Kipruto Wins Great Steeple

A thrilling final kept fans on the edge of their seats till the very end, as the Ethiopians set out on a fast pace designed to burn up the competition. Taking turns with the lead, Getnet Wale and Lamecha Girma delivered the first kilo in 2:39.55, a sub-8:00 pace. They eased off only slightly in the middle of the race, Girma passing 2K in 5:22.95, a 2:43.40 kilo. That thinned the pursuing pack a bit, but with a lap left there was still a crowd. On the backstretch the 18-year-old Girma launched into a powerful sprint, at the waterjump skipping the water entirely. Still he could not shake Conseslus Kipruto and Soufiane El Bakkali of Morocco. A perfect final hurdle helped, but not enough. In the final stride Kipruto dipped past Girma to steal the gold in a world-leading 8:01.35. Girma, a mere 0.01 back, set an Ethiopian record. El Bakkali earned bronze at 8:03.76. The next 5 all broke 8:10, with top American Hilary Bor 8th in 8:09.33. Stanley Kebeni was 10th in 8:11.15. Andy Bayer ran a PR 8:12.47 in 12th.
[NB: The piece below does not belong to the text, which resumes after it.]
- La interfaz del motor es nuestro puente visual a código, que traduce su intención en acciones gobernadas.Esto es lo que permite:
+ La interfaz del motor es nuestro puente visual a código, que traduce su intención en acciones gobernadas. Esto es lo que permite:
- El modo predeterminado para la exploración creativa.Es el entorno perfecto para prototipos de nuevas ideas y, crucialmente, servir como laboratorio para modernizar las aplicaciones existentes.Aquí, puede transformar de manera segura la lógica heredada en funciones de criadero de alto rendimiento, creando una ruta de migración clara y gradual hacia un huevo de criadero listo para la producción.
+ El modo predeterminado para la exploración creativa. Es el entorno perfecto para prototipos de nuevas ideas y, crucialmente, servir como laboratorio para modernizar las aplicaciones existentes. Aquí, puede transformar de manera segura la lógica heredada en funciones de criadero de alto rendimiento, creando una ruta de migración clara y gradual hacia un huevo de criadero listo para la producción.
It was Kipruto’s second World Championships gold after winning in ’17 (and silvers in ’13 & ’15). This was the deepest race in meet history, with 8 under 8:10. The previous best was 5, set in ’93 & ’13.

Hometown Boy Does Good

Forget the House That Babe Ruth Built; welcome to The House That Mutaz Barshim Built. This was viewed as the hardest of all the events to formchart, with no clear favorite, what with the Qatari hero still bouncing back from foot surgery last summer. And boy, did he bounce! He cleared 7-2¼ (2.19), 7-4¼ (2.24), 7-5¼ (2.27) and 7-6½ (2.30) on first attempts. But so had the Russian pair of Mikhail Akimenko & Ilya Ivanyuk, plus surprising Cuban Luis Enrique Zayas (with a PR). Favored Maksim Nedasekau looked ragged, needing a pair of tries at each of those last 3 heights.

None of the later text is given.